• Activity: Copy, word for word, the opening line of the data and each line after it until the line that contains "April Coding Competition by Telegram.", which is included. Leave the pictures out.

═════ Data for this exercise ═════

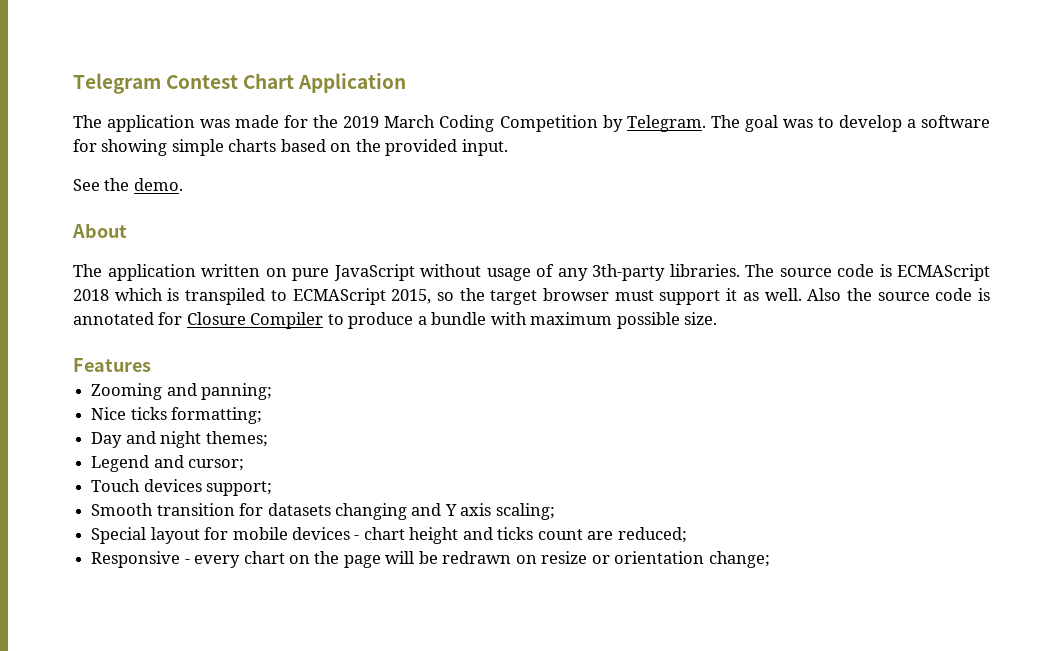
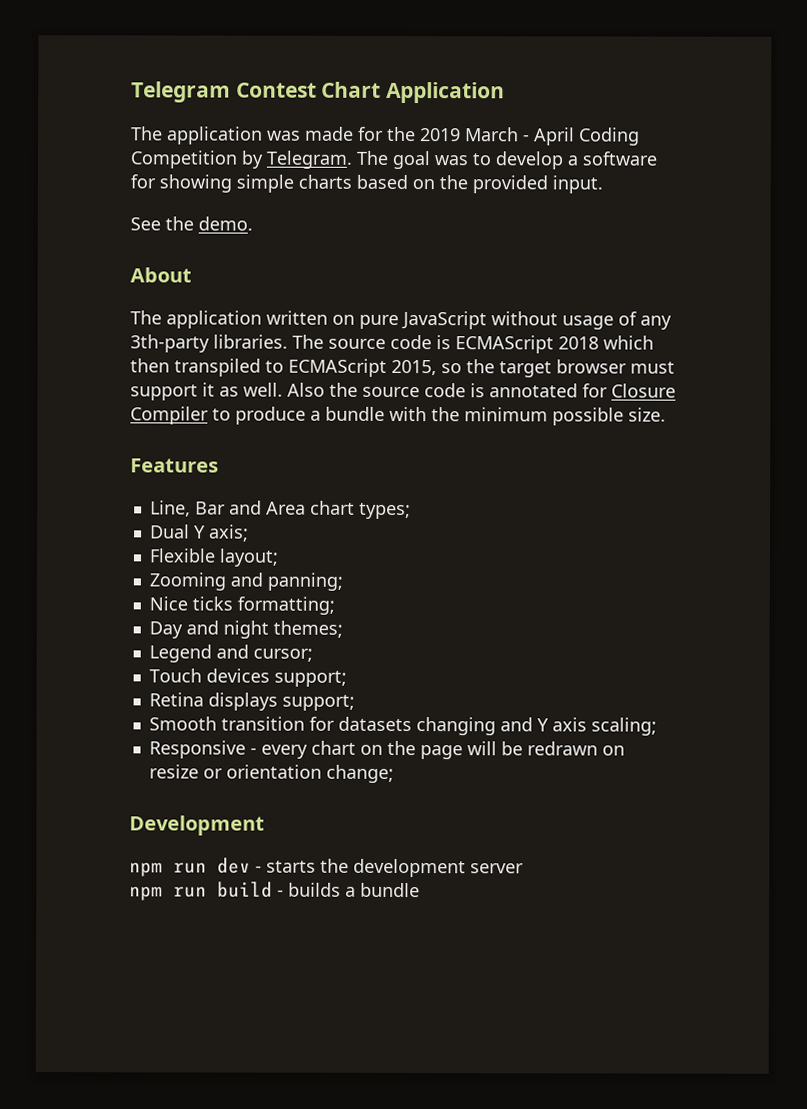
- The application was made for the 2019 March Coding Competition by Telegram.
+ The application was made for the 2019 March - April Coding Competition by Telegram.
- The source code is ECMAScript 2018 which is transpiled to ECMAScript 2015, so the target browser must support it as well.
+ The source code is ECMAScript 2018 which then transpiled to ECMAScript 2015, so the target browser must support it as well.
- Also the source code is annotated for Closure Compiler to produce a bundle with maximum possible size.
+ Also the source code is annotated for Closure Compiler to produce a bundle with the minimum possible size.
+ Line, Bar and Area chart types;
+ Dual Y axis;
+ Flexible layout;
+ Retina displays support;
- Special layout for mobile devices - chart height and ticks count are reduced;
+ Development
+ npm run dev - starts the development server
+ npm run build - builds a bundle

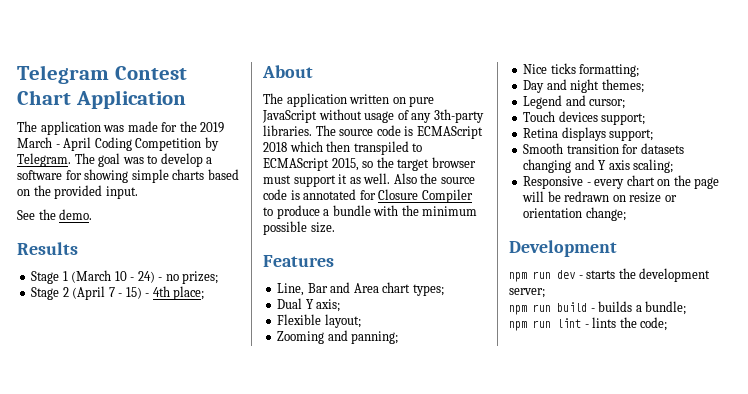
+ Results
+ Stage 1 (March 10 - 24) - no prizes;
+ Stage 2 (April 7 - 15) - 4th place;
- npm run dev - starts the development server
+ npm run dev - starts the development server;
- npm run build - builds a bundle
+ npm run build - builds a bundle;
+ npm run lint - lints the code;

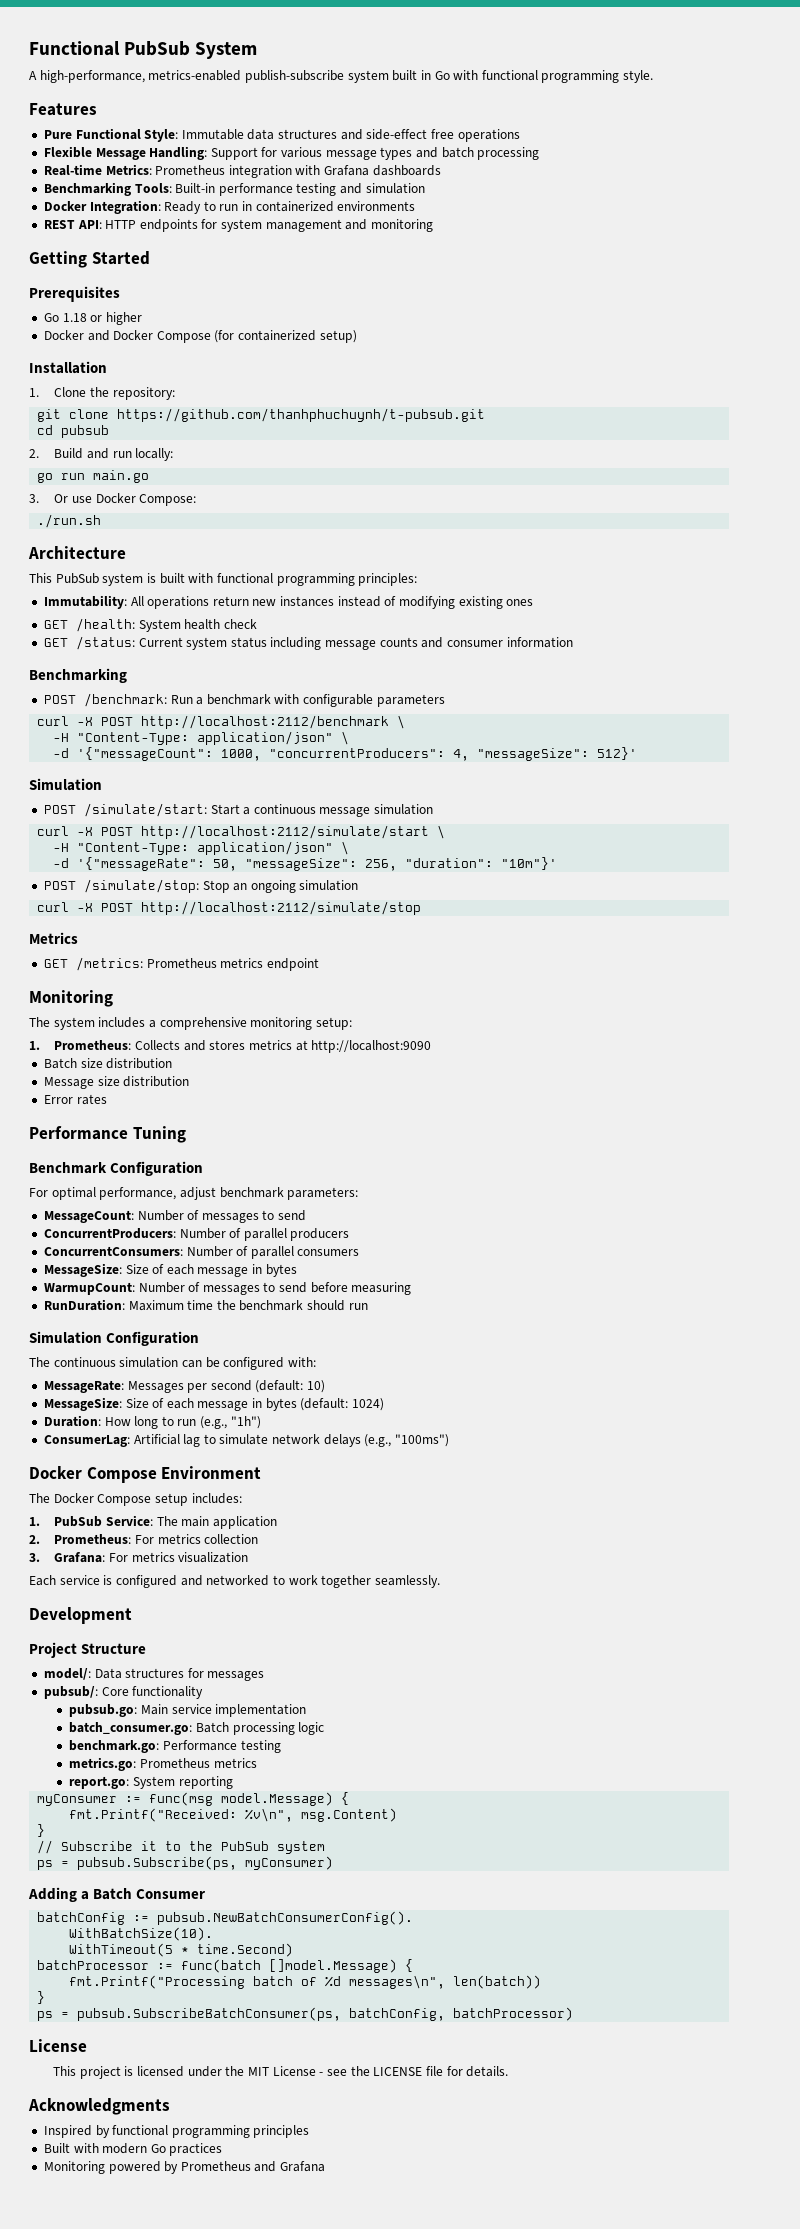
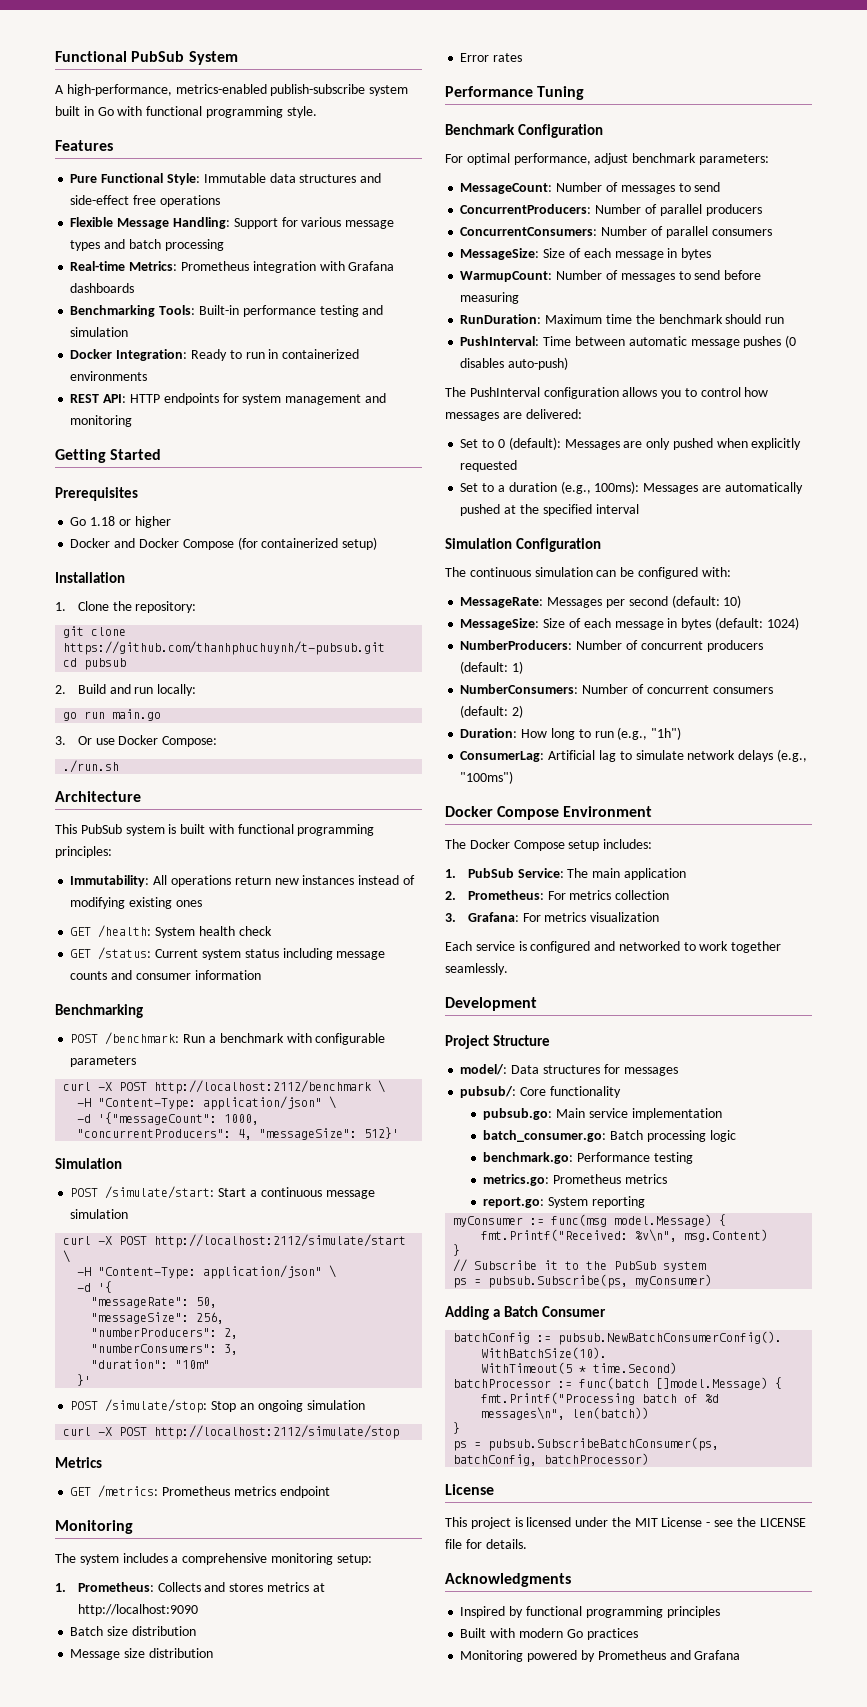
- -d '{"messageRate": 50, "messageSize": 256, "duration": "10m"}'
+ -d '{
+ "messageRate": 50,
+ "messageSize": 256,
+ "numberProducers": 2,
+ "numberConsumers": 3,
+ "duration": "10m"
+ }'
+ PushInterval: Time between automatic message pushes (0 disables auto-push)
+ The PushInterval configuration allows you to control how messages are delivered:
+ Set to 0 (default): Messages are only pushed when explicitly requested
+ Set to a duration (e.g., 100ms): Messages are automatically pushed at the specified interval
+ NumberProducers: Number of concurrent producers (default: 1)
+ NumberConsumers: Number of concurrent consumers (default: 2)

═════

• The completed task:
- The application was made for the 2019 March Coding Competition by Telegram.
+ The application was made for the 2019 March - April Coding Competition by Telegram.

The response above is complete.